Directions for this task: Because the entries hold pictures, reproduce only their words, exactly as written.

[Revision comparison data]
================
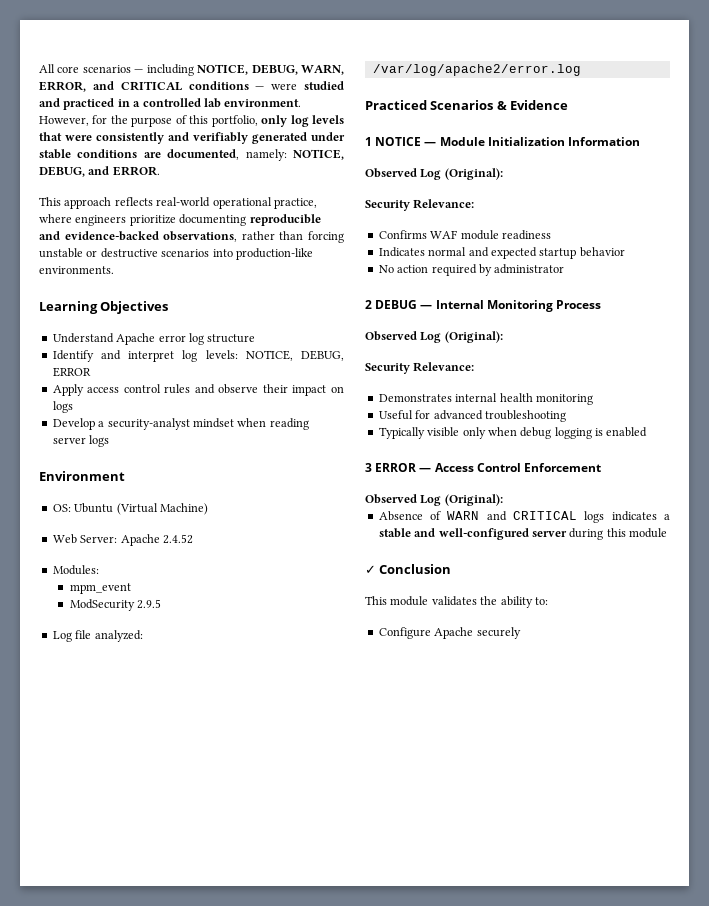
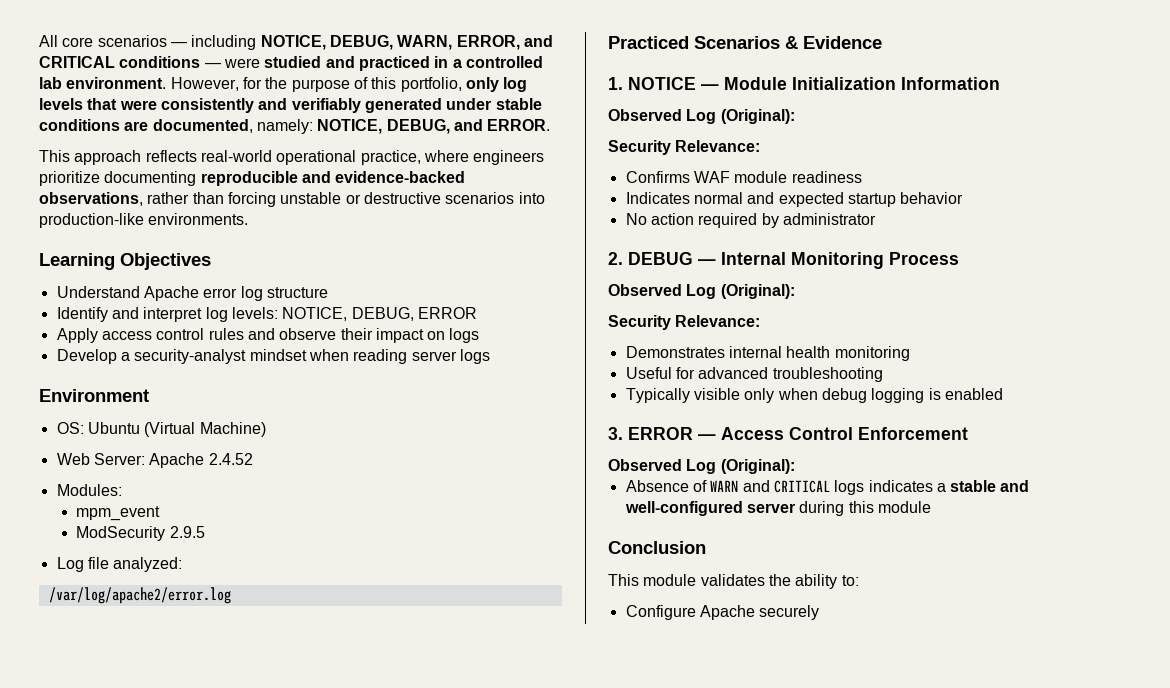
- 1 NOTICE — Module Initialization Information
+ 1. NOTICE — Module Initialization Information
- 2 DEBUG — Internal Monitoring Process
+ 2. DEBUG — Internal Monitoring Process
- 3 ERROR — Access Control Enforcement
+ 3. ERROR — Access Control Enforcement
- ✓ Conclusion
+ Conclusion

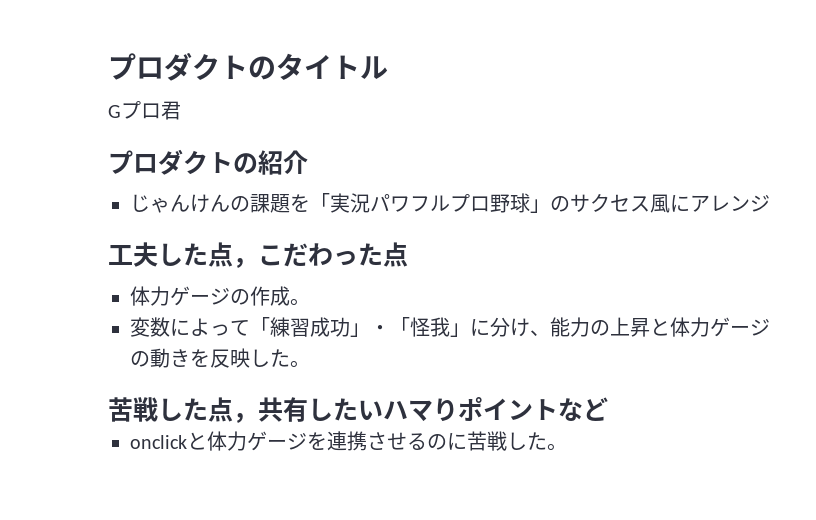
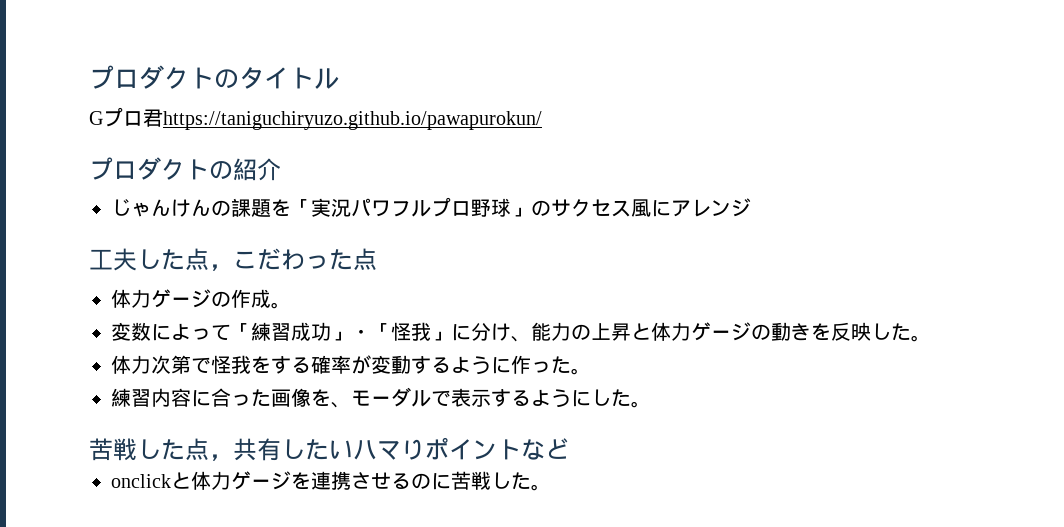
- Gプロ君
+ Gプロ君https://taniguchiryuzo.github.io/pawapurokun/
+ 体力次第で怪我をする確率が変動するように作った。
+ 練習内容に合った画像を、モーダルで表示するようにした。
================
Response:
- 1 NOTICE — Module Initialization Information
+ 1. NOTICE — Module Initialization Information
- 2 DEBUG — Internal Monitoring Process
+ 2. DEBUG — Internal Monitoring Process
- 3 ERROR — Access Control Enforcement
+ 3. ERROR — Access Control Enforcement
- ✓ Conclusion
+ Conclusion

- Gプロ君
+ Gプロ君https://taniguchiryuzo.github.io/pawapurokun/
+ 体力次第で怪我をする確率が変動するように作った。
+ 練習内容に合った画像を、モーダルで表示するようにした。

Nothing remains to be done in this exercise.